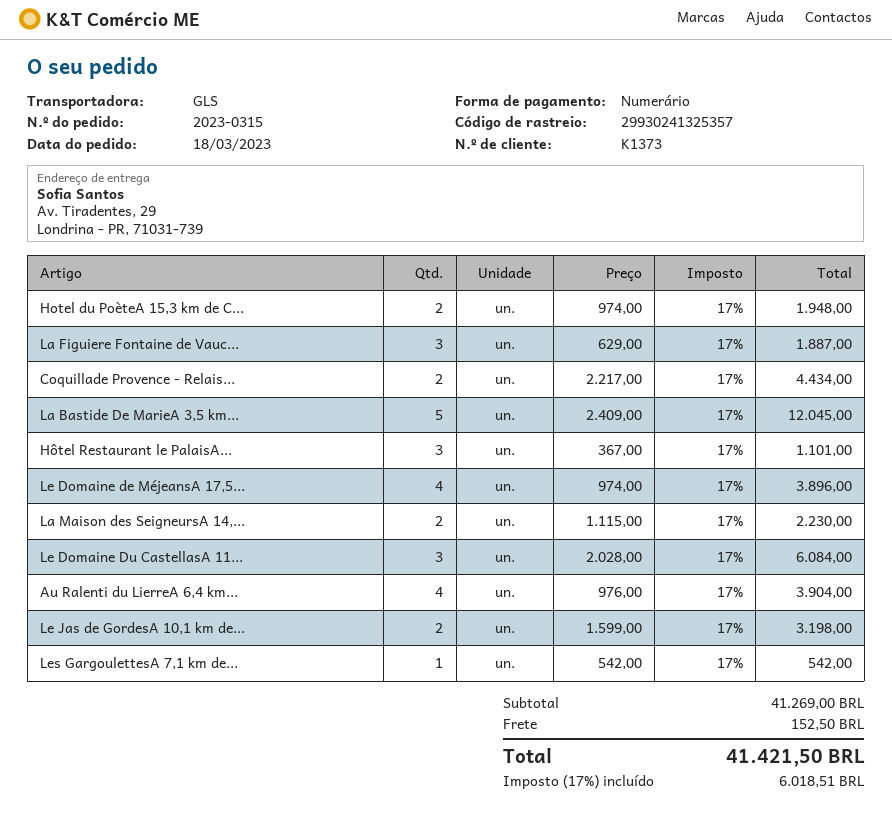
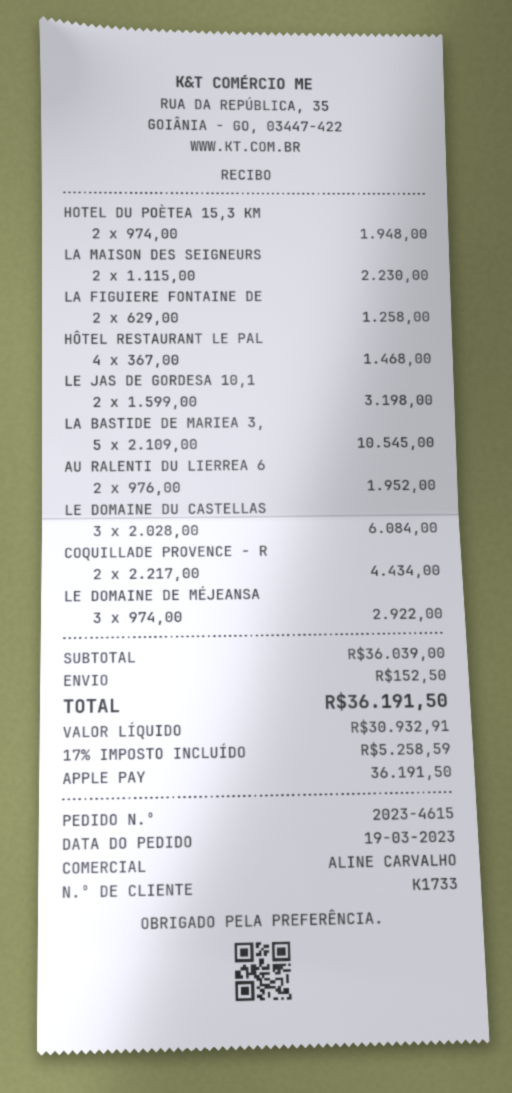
order number: 2023-0315 -> 2023-4615
order date: 2023-03-18 -> 2023-03-19
customer number: K1373 -> K1733
payment method: cash -> Apple Pay
La Figuiere Fontaine de Vauc...: 3 x 629.00 = 1887.00 -> 2 x 629.00 = 1258.00
La Bastide De MarieA 3,5 km...: 5 x 2409.00 = 12045.00 -> 5 x 2109.00 = 10545.00
Hôtel Restaurant le PalaisA...: 3 x 367.00 = 1101.00 -> 4 x 367.00 = 1468.00
Le Domaine de MéjeansA 17,5...: 4 x 974.00 = 3896.00 -> 3 x 974.00 = 2922.00
Au Ralenti du LierreA 6,4 km...: 4 x 976.00 = 3904.00 -> 2 x 976.00 = 1952.00
Les GargoulettesA 7,1 km de...: 1 x 542.00 = 542.00 -> none
subtotal: 41269.00 -> 36039.00
tax: 17% = 6018.51 -> 17% = 5258.59
total: 41421.50 -> 36191.50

• [WHAT YOU SHOULD DO]: Print every entry exactly; omit the pictures.

• [YOUR SOLUTION]:
order number: 2023-0315 -> 2023-4615
order date: 2023-03-18 -> 2023-03-19
customer number: K1373 -> K1733
payment method: cash -> Apple Pay
La Figuiere Fontaine de Vauc...: 3 x 629.00 = 1887.00 -> 2 x 629.00 = 1258.00
La Bastide De MarieA 3,5 km...: 5 x 2409.00 = 12045.00 -> 5 x 2109.00 = 10545.00
Hôtel Restaurant le PalaisA...: 3 x 367.00 = 1101.00 -> 4 x 367.00 = 1468.00
Le Domaine de MéjeansA 17,5...: 4 x 974.00 = 3896.00 -> 3 x 974.00 = 2922.00
Au Ralenti du LierreA 6,4 km...: 4 x 976.00 = 3904.00 -> 2 x 976.00 = 1952.00
Les GargoulettesA 7,1 km de...: 1 x 542.00 = 542.00 -> none
subtotal: 41269.00 -> 36039.00
tax: 17% = 6018.51 -> 17% = 5258.59
total: 41421.50 -> 36191.50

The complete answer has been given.